Objectives: Federal open data initiatives that promote increased sharing of
federally collected data are important for transparency, data quality, trust,
and relationships with the public and state, tribal, local, and territorial
(STLT) partners. These initiatives advance understanding of health conditions
and diseases by providing data to more researchers, scientists, and
policymakers for analysis, collaboration, and valuable use outside CDC
responders. This is particularly true for emerging conditions such as COVID-19
where we have much to learn and have evolving data needs. Since the beginning
of the outbreak, CDC has collected person-level, de-identified data from
jurisdictions and currently has over 8 million records, increasing each day.
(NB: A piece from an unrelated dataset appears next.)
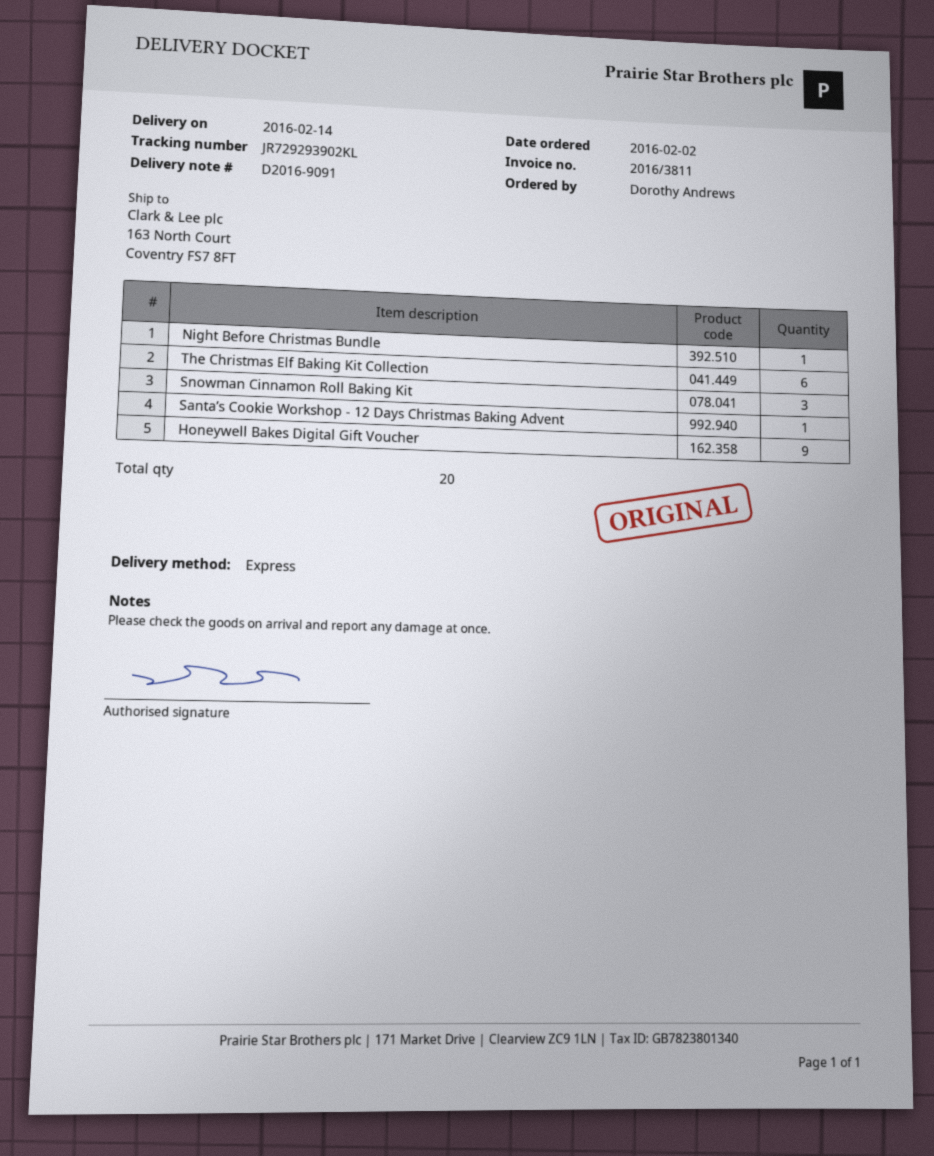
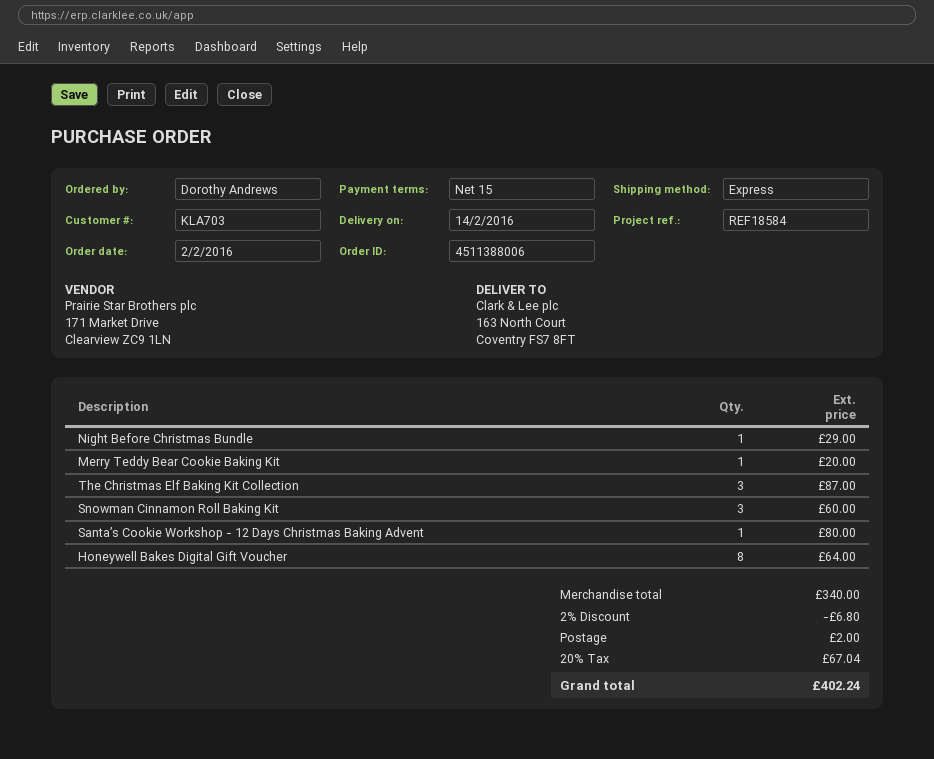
The Christmas Elf Baking Kit Collection: 6 -> 3
Honeywell Bakes Digital Gift Voucher: 9 -> 8
Merry Teddy Bear Cookie Baking Kit: none -> 1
This paper describes how CDC designed and produces two de-identified public
datasets from these collected data.
Materials and Methods: Data elements were included based on the usefulness,
public request, and privacy implications; specific field values were suppressed
to reduce risk of reidentification and exposure of confidential information.
Datasets were created and verified for privacy and confidentiality using data
management platform analytic tools as well as R scripts.
Results: Unrestricted data are available to the public through Data.CDC.gov
and restricted data, with additional fields, are available with a data use
agreement through a private repository on GitHub.com.
Practice Implications: Enriched understanding of the available public data,
the methods used to create these data, and the algorithms used to protect
privacy of de-identified individuals allow for improved data use. Automating
data generation procedures allows greater and more timely sharing of data.